◆ WORK TO COMPLETE: Once you find the line with "221px; top: 666px;" in the entries below, return exactly every line from it through the line with "217px; top: 717px;".

[Items listed in a dataset]
------------
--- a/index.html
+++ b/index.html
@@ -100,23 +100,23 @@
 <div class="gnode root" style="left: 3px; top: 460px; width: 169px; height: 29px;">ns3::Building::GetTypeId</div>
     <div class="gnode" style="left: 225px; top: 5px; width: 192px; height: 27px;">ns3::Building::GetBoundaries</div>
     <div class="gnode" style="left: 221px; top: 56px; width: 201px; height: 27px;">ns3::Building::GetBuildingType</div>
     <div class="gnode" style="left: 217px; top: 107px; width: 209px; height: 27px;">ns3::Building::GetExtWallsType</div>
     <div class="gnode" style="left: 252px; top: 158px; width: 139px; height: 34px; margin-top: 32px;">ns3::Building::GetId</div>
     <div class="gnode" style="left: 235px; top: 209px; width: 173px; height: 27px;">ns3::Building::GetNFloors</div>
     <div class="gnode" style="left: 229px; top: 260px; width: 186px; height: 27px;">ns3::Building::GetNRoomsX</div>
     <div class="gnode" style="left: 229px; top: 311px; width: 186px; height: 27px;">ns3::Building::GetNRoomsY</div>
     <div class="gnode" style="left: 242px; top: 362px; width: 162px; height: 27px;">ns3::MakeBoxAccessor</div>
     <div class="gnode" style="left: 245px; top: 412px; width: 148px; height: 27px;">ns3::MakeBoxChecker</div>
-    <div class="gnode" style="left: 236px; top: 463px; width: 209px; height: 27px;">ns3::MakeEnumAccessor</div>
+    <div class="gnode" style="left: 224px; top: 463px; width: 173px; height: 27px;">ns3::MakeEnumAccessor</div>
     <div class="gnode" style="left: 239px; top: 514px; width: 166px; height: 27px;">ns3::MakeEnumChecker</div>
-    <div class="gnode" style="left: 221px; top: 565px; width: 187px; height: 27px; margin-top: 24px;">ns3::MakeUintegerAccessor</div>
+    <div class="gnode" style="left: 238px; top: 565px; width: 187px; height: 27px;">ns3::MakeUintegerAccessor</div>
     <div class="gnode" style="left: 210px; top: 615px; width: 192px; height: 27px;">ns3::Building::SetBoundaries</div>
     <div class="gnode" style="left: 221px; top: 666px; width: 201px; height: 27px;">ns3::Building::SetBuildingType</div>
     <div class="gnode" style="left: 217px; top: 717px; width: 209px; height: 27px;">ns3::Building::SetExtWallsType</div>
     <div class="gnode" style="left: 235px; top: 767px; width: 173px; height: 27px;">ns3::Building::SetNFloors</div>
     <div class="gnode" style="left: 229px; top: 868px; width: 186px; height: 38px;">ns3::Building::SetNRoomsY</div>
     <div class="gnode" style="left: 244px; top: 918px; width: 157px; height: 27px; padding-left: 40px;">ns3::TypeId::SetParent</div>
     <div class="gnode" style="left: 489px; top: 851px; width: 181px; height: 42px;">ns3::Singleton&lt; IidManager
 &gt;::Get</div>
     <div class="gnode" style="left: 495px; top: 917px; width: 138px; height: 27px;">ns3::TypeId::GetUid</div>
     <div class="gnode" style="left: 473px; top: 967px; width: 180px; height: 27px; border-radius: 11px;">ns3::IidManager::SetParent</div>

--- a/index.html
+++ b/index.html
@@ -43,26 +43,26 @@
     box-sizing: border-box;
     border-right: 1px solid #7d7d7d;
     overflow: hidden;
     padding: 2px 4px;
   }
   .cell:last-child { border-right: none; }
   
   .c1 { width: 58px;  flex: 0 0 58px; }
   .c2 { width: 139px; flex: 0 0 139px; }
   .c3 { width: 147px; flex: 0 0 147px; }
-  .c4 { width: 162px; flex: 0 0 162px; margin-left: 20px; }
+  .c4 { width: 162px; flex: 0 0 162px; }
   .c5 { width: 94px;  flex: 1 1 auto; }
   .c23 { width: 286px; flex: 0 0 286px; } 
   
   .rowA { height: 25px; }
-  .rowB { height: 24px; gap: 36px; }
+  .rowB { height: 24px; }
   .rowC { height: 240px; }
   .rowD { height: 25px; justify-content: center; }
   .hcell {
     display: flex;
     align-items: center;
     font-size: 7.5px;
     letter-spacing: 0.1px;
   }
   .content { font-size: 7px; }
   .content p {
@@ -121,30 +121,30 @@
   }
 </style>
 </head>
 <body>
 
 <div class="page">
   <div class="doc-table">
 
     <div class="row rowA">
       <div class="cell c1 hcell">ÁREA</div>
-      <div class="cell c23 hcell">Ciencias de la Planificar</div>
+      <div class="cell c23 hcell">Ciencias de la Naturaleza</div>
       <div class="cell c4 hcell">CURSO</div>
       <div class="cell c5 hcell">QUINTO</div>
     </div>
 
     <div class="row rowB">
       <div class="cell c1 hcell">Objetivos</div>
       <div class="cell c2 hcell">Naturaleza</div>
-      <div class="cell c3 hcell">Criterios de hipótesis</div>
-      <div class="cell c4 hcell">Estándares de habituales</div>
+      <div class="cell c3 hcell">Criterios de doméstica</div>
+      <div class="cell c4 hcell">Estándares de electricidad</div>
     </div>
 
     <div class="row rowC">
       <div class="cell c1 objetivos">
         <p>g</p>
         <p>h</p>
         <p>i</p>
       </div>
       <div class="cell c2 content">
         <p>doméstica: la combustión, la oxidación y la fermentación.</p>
------------
◆ EXERCISE RESULT:
     <div class="gnode" style="left: 221px; top: 666px; width: 201px; height: 27px;">ns3::Building::SetBuildingType</div>
     <div class="gnode" style="left: 217px; top: 717px; width: 209px; height: 27px;">ns3::Building::SetExtWallsType</div>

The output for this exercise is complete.